▶ RECORDS FOR THE TASK:
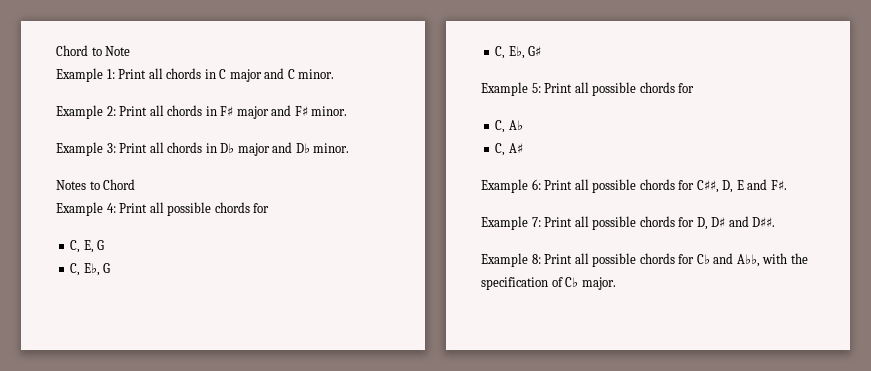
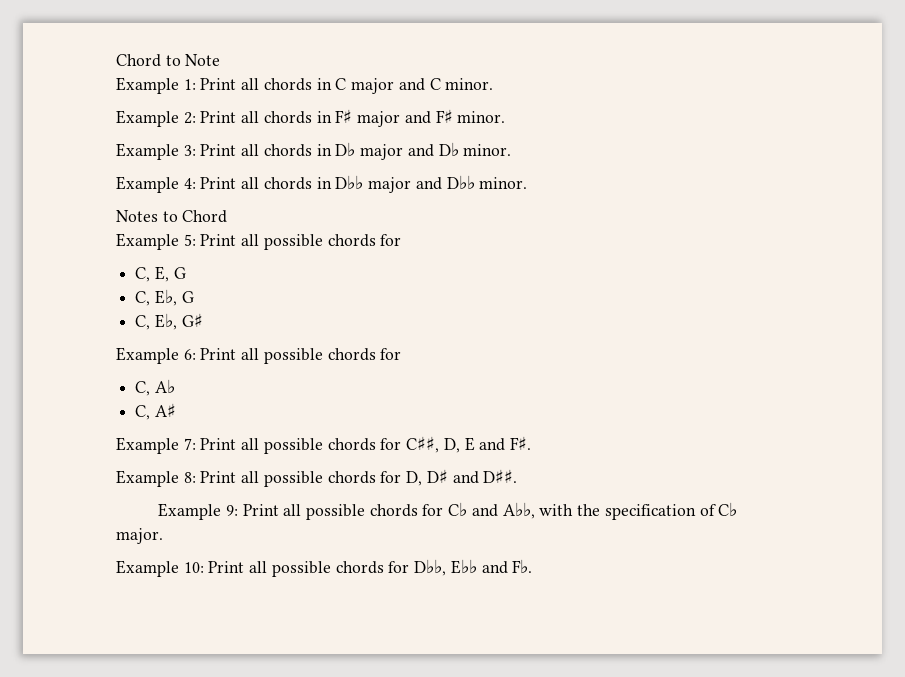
+ Example 4: Print all chords in D♭♭ major and D♭♭ minor.
- Example 4: Print all possible chords for
+ Example 5: Print all possible chords for
- Example 5: Print all possible chords for
+ Example 6: Print all possible chords for
- Example 6: Print all possible chords for C♯♯, D, E and F♯.
+ Example 7: Print all possible chords for C♯♯, D, E and F♯.
- Example 7: Print all possible chords for D, D♯ and D♯♯.
+ Example 8: Print all possible chords for D, D♯ and D♯♯.
- Example 8: Print all possible chords for C♭ and A♭♭, with the specification of C♭ major.
+ Example 9: Print all possible chords for C♭ and A♭♭, with the specification of C♭ major.
+ Example 10: Print all possible chords for D♭♭, E♭♭ and F♭.

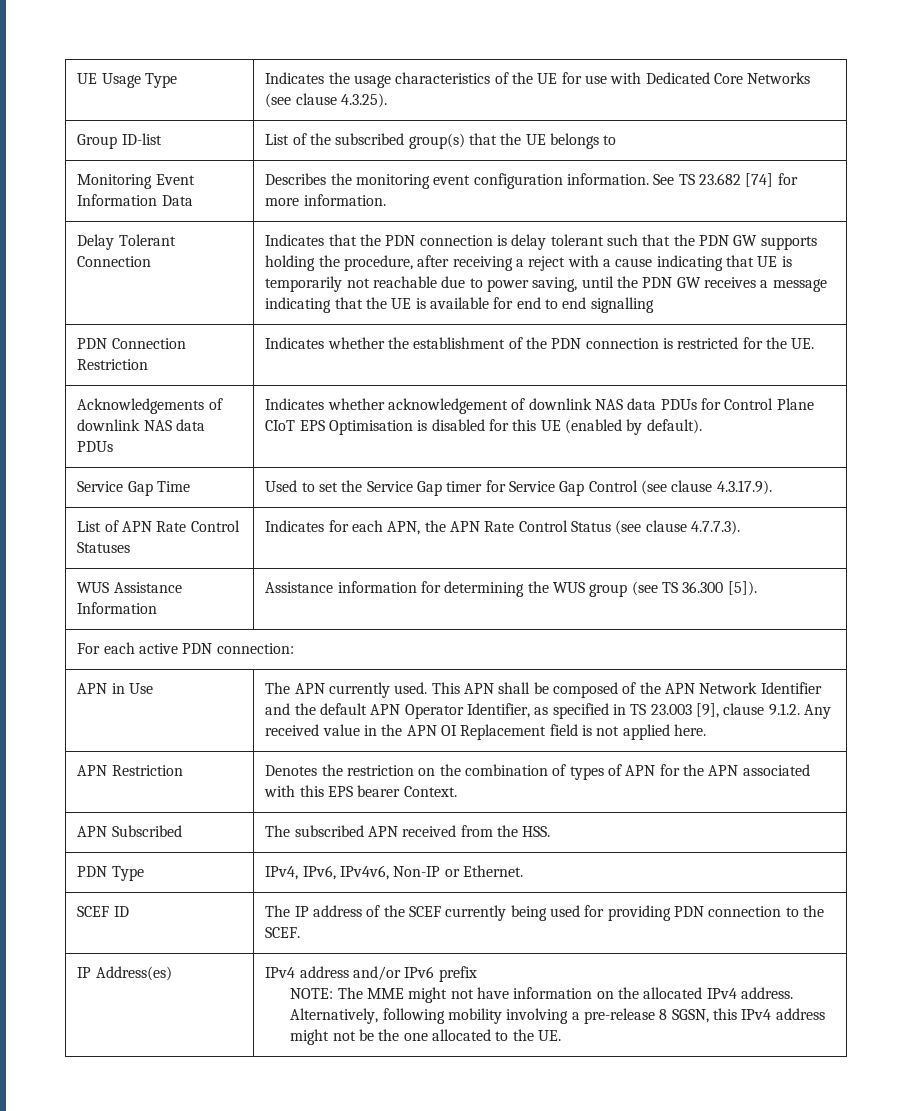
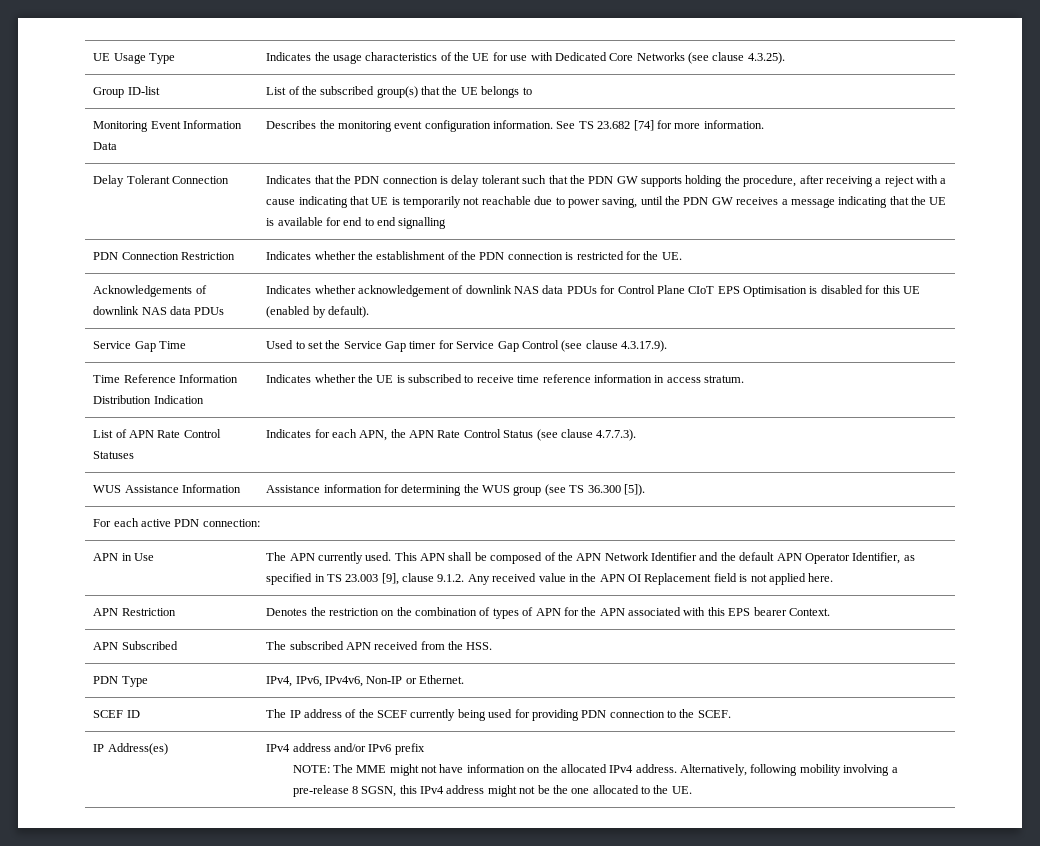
+ Time Reference Information Distribution Indication | Indicates whether the UE is subscribed to receive time reference information in access stratum.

▶ REQUIRED WORK: Scan the material for lines holding the word "major", count them, and give the result alone.

▶ REPLY: 3